There were several limitations in our study, including its monocentric and retrospective design. First, we did not calculate the detailed amount of fluid administration in bacteremic patients; although the source control was recorded and compared between the two groups, we didn’t take account of the actual timing of these interventions which could also influence the prognosis of patients with sepsis and septic shock33. Second, the different epidemiological data of our study cohort may limit the extrapolation ability of these results. Third, all data obtained from the manual chart reviews and electronic medical records made recall and selection bias inevitable. Fourth, our study failed to recognize patients who did not undergo blood culture tests in the ED, but developed bacteremia subsequently. Finally, some patients may have taken antipyretic agents before the ED visit, which may have influenced our stratification based on body temperature. Nonetheless, we defined the afebrile state as the absence of fever during the entire ED course, thus minimizing the effect of anti-pyretic use before the ED treatment.

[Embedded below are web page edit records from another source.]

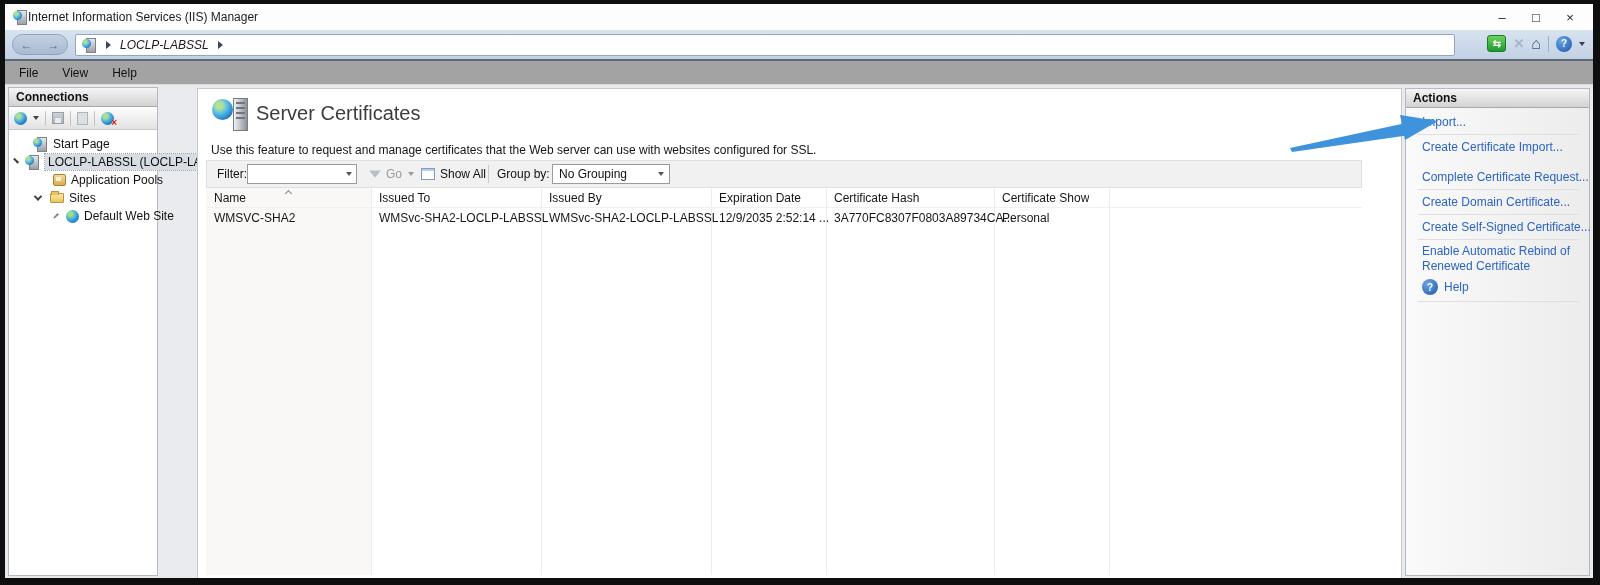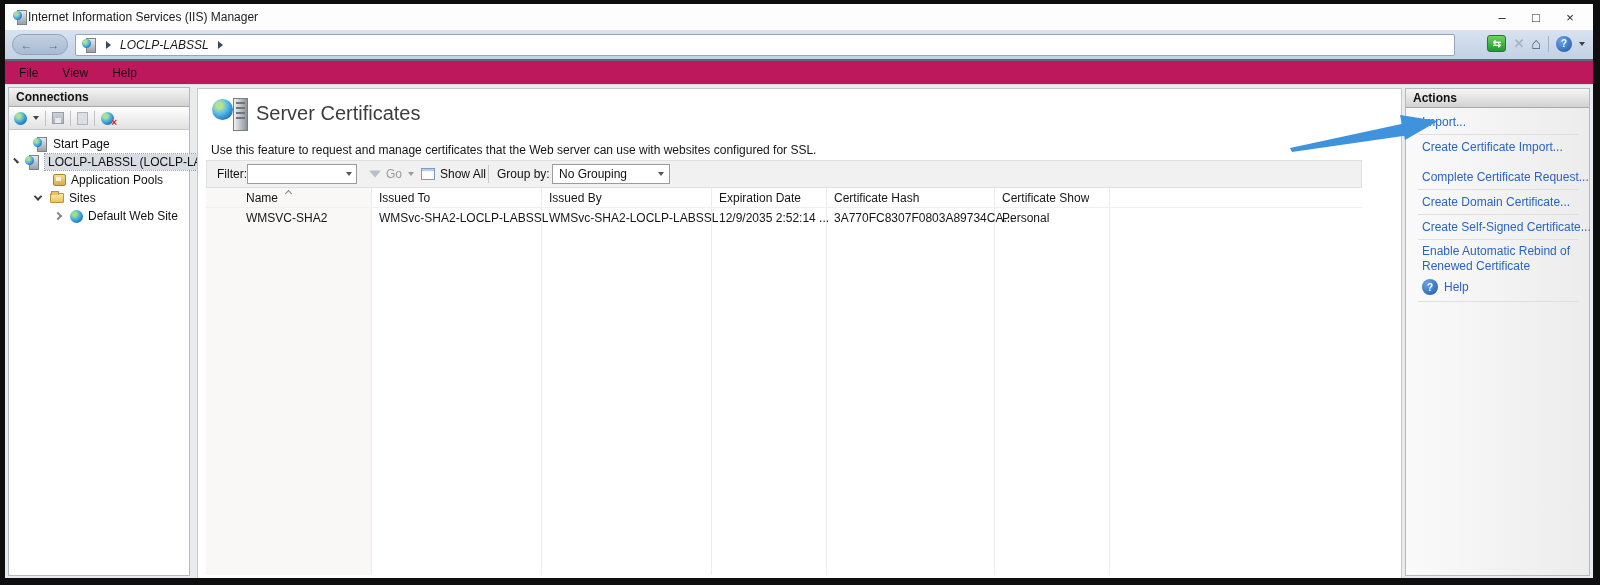--- a/index.html
+++ b/index.html
@@ -32,7 +32,7 @@
   .caret-down { width:0; height:0; border-top:4px solid #39414b; border-left:3.5px solid transparent; border-right:3.5px solid transparent; display:inline-block; }
 
   
-  .menubar { position:absolute; left:0; top:57px; width:100%; height:24px; background:#be185d; border-bottom:1px solid #dcdcdc; display:flex; align-items:center; }
+  .menubar { position:absolute; left:0; top:57px; width:100%; height:24px; background:#a3a3a3; border-bottom:1px solid #dcdcdc; display:flex; align-items:center; }
   .menu-item { font-size:12px; color:#111; padding:0 12px; }
   .menu-item:first-child { padding-left:14px; }
 

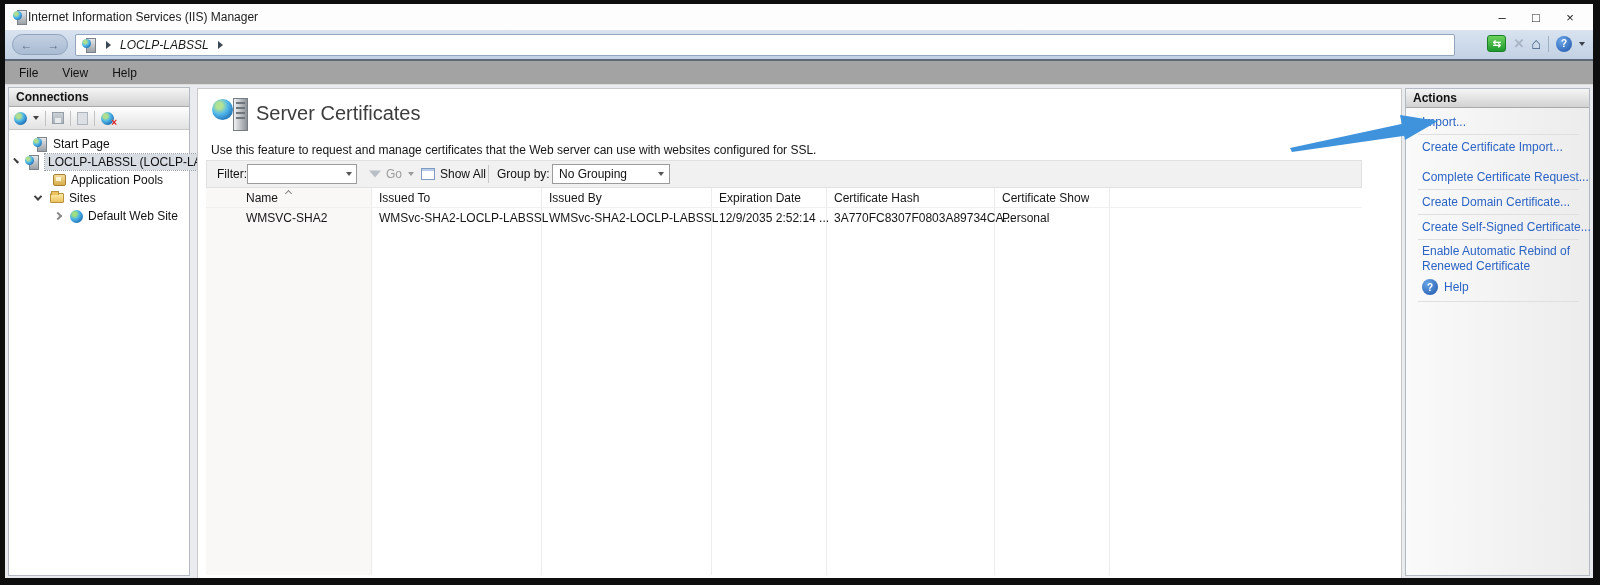--- a/index.html
+++ b/index.html
@@ -43,7 +43,7 @@
   .panel-header { height:19px; background:linear-gradient(#f5f5f5,#d2d2d2); border-bottom:1px solid #a9a9a9; font-size:12px; font-weight:bold; color:#111; padding-left:7px; display:flex; align-items:center; }
 
   
-  .connections { position:absolute; left:3px; top:2px; width:182px; height:489px; background:#fff; border:1px solid #b4bac2; }
+  .connections { position:absolute; left:3px; top:2px; width:150px; height:489px; background:#fff; border:1px solid #b4bac2; }
   .conn-toolbar { height:23px; background:linear-gradient(#fefefe,#e2e2e2); border-bottom:1px solid #c8c8c8; display:flex; align-items:center; padding-left:5px; gap:6px; }
   .globe { width:13px; height:13px; border-radius:50%; background:radial-gradient(circle at 35% 32%, #aede8e 18%, #4fb7e8 40%, #1f6fb5 75%, #174f86); display:inline-block; position:relative; }
   .tb-sep { width:1px; height:15px; background:#c2c2c2; }

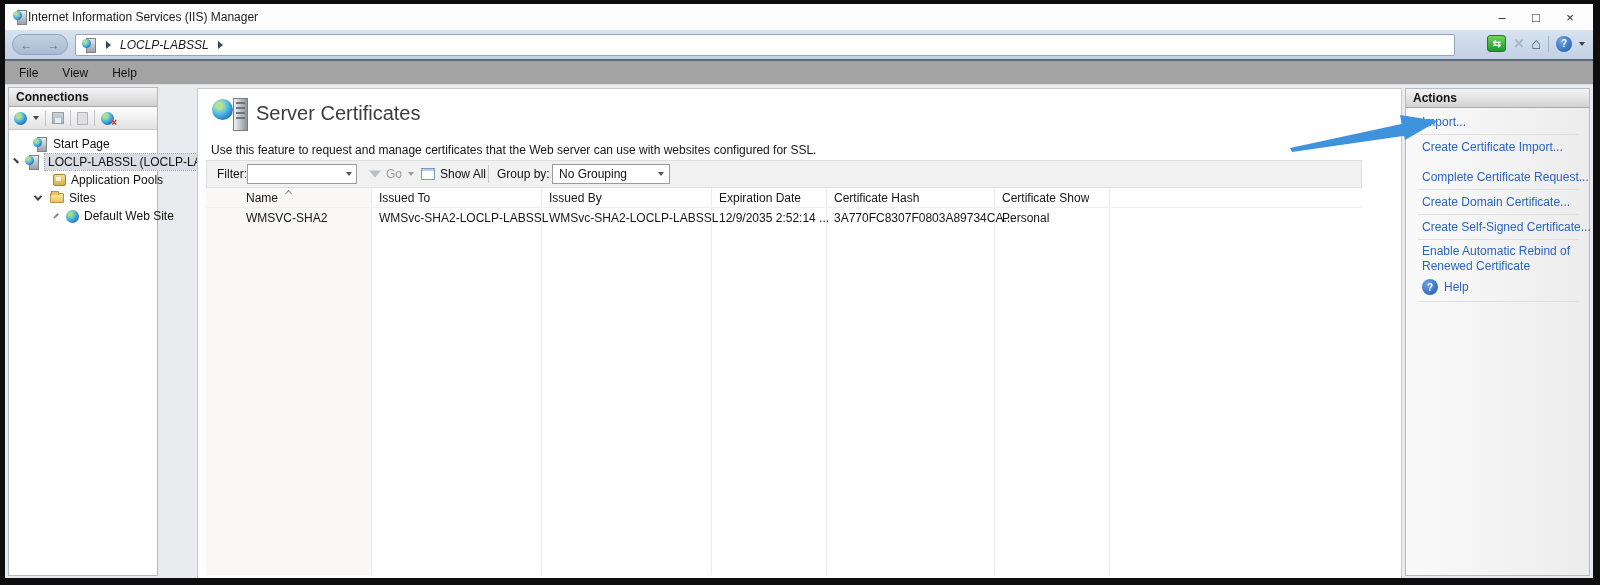--- a/index.html
+++ b/index.html
@@ -98,7 +98,7 @@
   .lv-header { position:absolute; left:0; top:0; width:100%; height:20px; border-bottom:1px solid #f0f0f0; }
   .lv-header span, .lv-row span { position:absolute; top:3px; white-space:nowrap; overflow:hidden; }
   .lv-row { position:absolute; left:0; top:20px; width:100%; height:19px; }
-  .c0 { left:8px;margin-left:32px; }  .c1 { left:173px; } .c2 { left:343px; } .c3 { left:513px; } .c4 { left:628px; } .c5 { left:796px; }
+  .c0 { left:8px; }  .c1 { left:173px; } .c2 { left:343px; } .c3 { left:513px; } .c4 { left:628px; } .c5 { left:796px; }
   .sort-chev { position:absolute; left:80px; top:2px; width:5px; height:5px; border-left:1.5px solid #888; border-top:1.5px solid #888; transform:rotate(45deg); }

In summary, afebrile bacteremic patients with liver cirrhosis conform a unique, but not a minority group. They have multifactorial immune system impairment and, lack of typical manifestations of infectious disease, which results in delayed diagnosis and inappropriate antimicrobial agent use. They carry an overwhelmingly higher rate of respiratory failure and, ICU transfer, further associated with a worse prognosis. Clinicians should pay more attention while treating cirrhotic patients, and rely not only on their body temperature or laboratory results; while the parameters of organ dysfunction such as the CLIF-SOFA score, have been validated as a more reliable prognostic factor in cirrhotic patients with bacteremia. They should always keep in mind the possibility of occult severe infection when unusual clinical manifestations are presented, such as lethargy, confusion, unexplained hypotension, or other symptoms of organ dysfunction. Only early recognition and prompt treatment can avoid deterioration of the patients and improve their outcomes.